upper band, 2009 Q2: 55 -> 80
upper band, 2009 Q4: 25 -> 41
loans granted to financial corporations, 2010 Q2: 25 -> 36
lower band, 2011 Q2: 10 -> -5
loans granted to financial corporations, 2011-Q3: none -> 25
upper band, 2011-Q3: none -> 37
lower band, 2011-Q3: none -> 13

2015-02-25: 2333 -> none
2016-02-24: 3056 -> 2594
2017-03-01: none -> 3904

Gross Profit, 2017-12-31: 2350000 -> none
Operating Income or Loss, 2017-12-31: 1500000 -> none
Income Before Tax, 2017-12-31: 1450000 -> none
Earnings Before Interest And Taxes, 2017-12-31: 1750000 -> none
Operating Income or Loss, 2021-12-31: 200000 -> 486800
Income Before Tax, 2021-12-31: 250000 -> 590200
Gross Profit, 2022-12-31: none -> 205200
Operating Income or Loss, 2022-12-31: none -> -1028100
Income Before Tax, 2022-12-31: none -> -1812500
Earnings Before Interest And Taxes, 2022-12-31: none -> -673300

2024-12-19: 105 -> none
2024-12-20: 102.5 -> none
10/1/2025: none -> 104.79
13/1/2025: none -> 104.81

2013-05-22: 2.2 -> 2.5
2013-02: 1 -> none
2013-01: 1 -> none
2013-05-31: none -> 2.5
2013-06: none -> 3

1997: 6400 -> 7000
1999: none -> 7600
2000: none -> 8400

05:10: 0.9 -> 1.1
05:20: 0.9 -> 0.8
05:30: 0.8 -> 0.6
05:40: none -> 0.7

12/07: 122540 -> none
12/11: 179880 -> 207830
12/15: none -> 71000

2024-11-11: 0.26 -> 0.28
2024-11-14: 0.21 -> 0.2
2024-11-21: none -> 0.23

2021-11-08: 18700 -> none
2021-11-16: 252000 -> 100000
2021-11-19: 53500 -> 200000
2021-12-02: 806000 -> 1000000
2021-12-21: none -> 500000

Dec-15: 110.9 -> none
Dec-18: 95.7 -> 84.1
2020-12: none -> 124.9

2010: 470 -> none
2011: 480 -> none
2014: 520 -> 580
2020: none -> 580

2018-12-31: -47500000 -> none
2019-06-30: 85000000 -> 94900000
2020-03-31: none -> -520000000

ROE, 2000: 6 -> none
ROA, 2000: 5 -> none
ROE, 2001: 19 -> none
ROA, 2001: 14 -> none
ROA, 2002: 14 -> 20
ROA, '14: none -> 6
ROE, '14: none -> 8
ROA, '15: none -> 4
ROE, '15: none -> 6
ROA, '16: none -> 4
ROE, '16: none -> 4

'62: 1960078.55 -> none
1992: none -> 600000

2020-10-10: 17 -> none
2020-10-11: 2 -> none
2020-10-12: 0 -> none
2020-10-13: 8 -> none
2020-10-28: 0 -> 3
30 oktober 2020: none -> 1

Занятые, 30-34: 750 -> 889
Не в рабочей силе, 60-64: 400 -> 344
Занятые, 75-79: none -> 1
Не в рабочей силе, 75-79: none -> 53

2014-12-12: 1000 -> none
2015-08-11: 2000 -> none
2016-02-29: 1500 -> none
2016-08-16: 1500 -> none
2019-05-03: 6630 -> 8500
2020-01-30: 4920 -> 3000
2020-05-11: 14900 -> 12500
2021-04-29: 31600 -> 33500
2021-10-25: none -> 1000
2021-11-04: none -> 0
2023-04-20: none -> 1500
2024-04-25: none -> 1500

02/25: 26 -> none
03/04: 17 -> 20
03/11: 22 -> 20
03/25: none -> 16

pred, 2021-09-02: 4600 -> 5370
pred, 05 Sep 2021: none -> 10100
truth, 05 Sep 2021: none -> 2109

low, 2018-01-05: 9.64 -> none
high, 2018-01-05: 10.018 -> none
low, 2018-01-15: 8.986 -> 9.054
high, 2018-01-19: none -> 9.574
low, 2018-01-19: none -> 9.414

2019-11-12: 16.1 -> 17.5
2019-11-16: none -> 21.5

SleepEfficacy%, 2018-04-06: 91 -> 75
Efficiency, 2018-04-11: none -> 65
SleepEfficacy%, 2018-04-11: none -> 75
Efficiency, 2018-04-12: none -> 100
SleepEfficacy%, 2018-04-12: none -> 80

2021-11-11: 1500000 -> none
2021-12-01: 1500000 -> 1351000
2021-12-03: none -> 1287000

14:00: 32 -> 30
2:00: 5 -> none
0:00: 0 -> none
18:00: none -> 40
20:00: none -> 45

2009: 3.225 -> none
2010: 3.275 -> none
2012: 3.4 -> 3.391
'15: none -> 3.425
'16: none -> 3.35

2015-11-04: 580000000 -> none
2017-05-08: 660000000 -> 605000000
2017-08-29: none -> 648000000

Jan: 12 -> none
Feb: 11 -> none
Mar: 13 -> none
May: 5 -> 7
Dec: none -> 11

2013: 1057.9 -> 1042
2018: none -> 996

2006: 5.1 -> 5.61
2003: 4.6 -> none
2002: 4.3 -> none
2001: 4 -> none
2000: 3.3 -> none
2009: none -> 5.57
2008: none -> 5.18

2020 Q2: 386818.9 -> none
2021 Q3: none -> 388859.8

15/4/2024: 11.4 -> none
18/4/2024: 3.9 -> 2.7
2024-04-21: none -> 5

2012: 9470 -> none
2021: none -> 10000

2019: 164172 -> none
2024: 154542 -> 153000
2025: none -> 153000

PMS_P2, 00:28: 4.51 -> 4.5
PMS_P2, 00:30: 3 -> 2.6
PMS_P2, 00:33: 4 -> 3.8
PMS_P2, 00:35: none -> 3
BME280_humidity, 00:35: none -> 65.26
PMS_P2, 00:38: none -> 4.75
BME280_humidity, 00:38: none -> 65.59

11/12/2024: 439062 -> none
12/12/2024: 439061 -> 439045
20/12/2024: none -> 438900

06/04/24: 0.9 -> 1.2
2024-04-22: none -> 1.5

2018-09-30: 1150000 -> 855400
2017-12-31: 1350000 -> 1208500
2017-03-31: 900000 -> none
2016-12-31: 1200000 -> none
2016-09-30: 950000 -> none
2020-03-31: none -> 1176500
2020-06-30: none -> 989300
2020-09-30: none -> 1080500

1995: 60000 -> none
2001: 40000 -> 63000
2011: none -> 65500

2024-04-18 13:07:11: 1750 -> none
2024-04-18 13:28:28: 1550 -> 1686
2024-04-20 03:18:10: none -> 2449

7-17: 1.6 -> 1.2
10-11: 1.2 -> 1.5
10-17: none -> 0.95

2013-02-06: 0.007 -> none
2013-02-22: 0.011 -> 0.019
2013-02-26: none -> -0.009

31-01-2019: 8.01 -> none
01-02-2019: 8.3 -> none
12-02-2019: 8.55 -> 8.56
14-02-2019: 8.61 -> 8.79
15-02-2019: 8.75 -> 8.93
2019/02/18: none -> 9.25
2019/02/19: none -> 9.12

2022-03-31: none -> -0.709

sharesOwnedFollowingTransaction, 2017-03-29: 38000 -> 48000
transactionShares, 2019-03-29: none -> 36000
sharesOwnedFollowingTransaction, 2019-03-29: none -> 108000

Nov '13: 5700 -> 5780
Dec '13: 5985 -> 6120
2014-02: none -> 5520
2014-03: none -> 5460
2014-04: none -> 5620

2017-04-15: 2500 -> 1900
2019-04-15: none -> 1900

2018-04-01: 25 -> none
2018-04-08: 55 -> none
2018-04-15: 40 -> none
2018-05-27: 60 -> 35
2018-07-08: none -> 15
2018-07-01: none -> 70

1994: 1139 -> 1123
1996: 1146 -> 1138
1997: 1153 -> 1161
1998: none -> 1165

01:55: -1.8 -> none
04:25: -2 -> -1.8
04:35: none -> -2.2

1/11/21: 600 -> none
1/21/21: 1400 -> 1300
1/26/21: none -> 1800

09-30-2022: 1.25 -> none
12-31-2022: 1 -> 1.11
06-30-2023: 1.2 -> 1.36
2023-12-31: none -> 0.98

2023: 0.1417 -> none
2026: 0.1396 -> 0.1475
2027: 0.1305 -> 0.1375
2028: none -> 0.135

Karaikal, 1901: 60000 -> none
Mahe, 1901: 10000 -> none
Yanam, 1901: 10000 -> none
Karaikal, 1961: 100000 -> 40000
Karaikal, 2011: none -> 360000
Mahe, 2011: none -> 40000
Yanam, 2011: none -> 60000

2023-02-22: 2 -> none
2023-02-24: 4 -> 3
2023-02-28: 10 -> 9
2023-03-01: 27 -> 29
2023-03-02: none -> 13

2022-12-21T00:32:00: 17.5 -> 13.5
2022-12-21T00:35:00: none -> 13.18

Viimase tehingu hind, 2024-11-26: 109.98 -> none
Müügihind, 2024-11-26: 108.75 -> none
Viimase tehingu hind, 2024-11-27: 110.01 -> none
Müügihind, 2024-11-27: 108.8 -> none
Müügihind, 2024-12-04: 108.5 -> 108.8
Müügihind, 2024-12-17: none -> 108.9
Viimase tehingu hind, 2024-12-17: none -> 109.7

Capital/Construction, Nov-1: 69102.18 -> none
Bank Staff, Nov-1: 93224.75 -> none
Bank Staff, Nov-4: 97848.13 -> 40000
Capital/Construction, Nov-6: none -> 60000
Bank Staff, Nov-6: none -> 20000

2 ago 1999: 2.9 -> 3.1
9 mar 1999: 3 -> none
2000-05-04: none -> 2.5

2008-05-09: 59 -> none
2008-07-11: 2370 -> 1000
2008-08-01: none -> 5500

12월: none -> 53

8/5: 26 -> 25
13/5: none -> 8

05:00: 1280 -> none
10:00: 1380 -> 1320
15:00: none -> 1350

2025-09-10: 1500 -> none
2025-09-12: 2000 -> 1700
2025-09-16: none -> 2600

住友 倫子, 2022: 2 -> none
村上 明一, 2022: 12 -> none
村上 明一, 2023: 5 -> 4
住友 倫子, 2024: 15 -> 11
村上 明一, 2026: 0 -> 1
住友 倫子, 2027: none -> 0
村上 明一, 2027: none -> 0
========================================
> WHAT TO PRODUCE
Look above for the line with "2021-12-03: none -> 1287000" and the line with "Feb: 11 -> none". Retype those two lines and every line between them exactly, adding nothing.

> RESULT FOR THIS TASK
2021-12-03: none -> 1287000

14:00: 32 -> 30
2:00: 5 -> none
0:00: 0 -> none
18:00: none -> 40
20:00: none -> 45

2009: 3.225 -> none
2010: 3.275 -> none
2012: 3.4 -> 3.391
'15: none -> 3.425
'16: none -> 3.35

2015-11-04: 580000000 -> none
2017-05-08: 660000000 -> 605000000
2017-08-29: none -> 648000000

Jan: 12 -> none
Feb: 11 -> none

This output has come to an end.